However, in the case of the attack submarines, low readiness doesn't seem to be primarily a matter of low funding, as discussed on Page 43 of your referenced report, but, instead, it is primarily a matter of work overload in the four public shipyards that do most of the maintenance work on the attack submarines.
The below (lengthy) excerpt from the article referenced in my original post discusses this problem in some detail:

"...Monday’s (GAO) report provides new details to a problem that has plagued the service for years. Attack submarines have suffered repair delays in the Navy’s four public yards that give priority to nuclear-powered aircraft carriers and ballistic missile submarines. The service has recently started mitigating the backlog by farming out some of the attack boat work to private shipyards.

'The Navy opted to send USS Montpelier (SSN-765) to General Dynamics Electric Boat and USS Helena (SSN-725), USS Columbus (SSN-762) and USS Boise (SSN-764) to Huntington Ingalls’ Newport News Shipbuilding,' reported USNI News earlier this year.

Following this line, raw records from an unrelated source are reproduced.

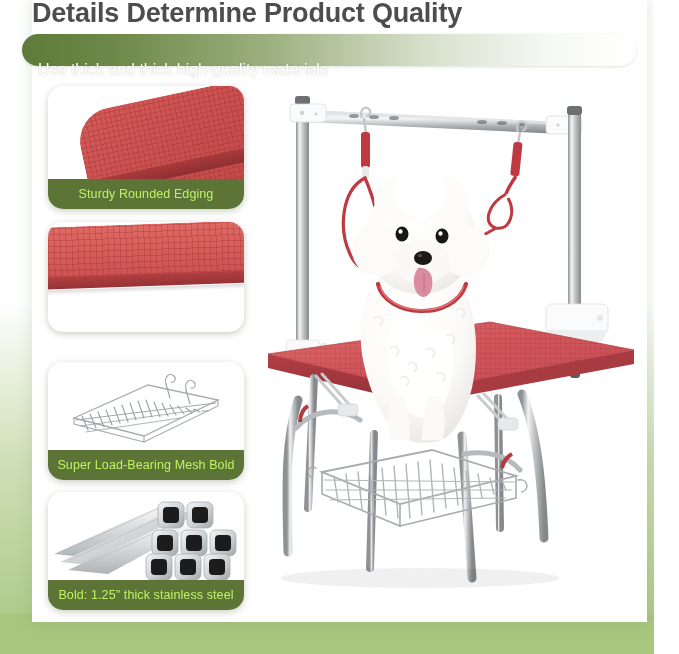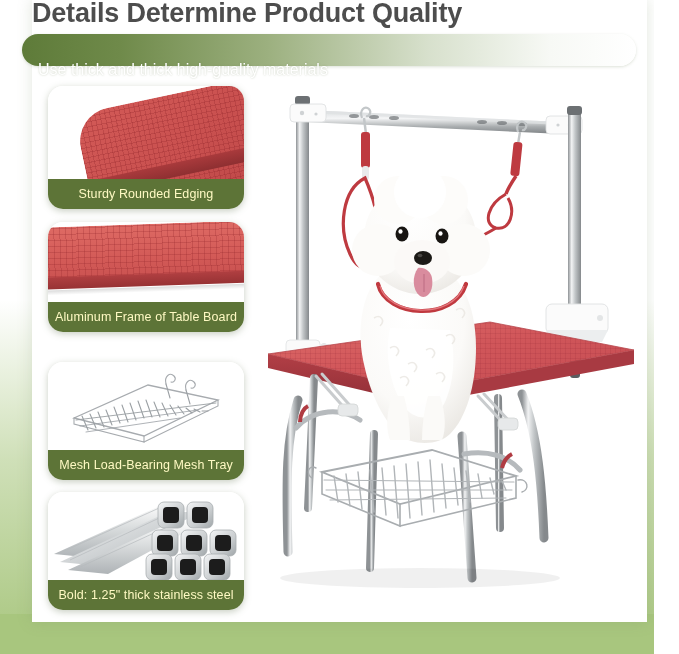--- a/index.html
+++ b/index.html
@@ -116,7 +116,7 @@
   .card-label {
     height: 30px;
     background: #5d7437;
-    color: #fef9c3;
+    color: #bef264;
     font-size: 12.5px;
     display: flex;
     align-items: center;

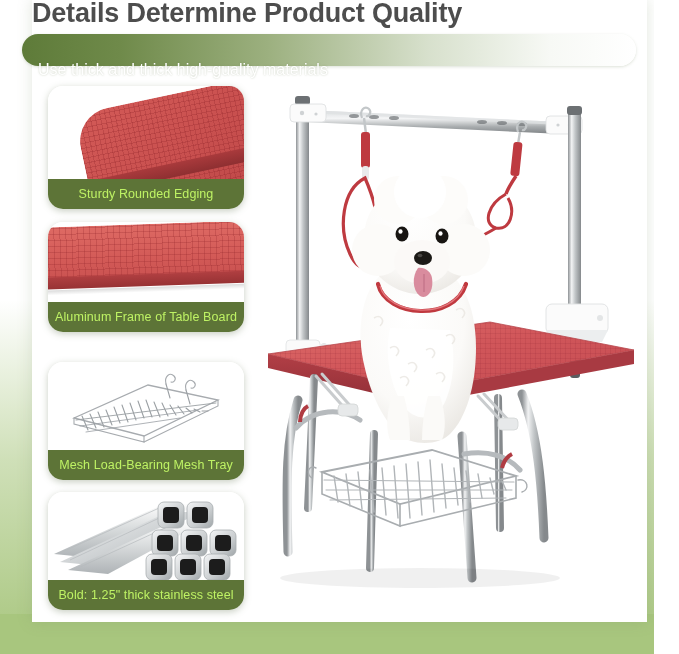--- a/index.html
+++ b/index.html
@@ -240,7 +240,6 @@
       <div class="mat-slab-edge"></div>
       <div class="mat-slab-shadow"></div>
     </div>
-    <div class="card-label">Aluminum Frame of Table Board</div>
   </div>
 
   <div class="card card-3">

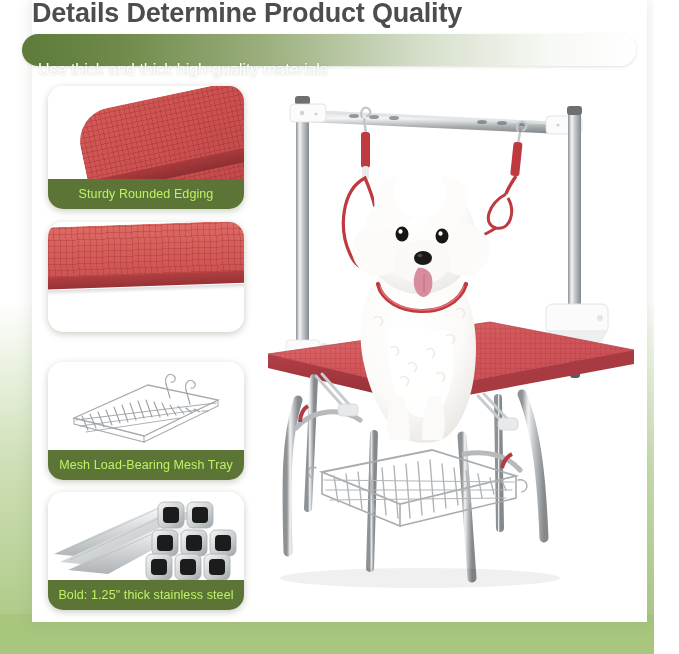--- a/index.html
+++ b/index.html
@@ -279,7 +279,7 @@
         </g>
       </svg>
     </div>
-    <div class="card-label">Mesh Load-Bearing Mesh Tray</div>
+    <div class="card-label">Super Load-Bearing Mesh Bold</div>
   </div>
 
   <div class="card card-4">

While the service is doing more to send work to private yards, the GAO found that there was a lack of consistency in how the Navy exercised those private repair options.

'Although the Navy has shifted about 8 million man-hours in attack submarine maintenance to private shipyards over the past five years, it has done so sporadically, having decided to do so in some cases only after experiencing lengthy periods of idle time,' read the report. 'According to private shipyard officials, the sporadic shifts in workload have resulted in repair workload gaps that have disrupted private shipyard performance.

Earlier this year, head of Naval Sea Systems Command Vice Adm. Thomas Moore said the private yards were having difficulty repairing the attack boats.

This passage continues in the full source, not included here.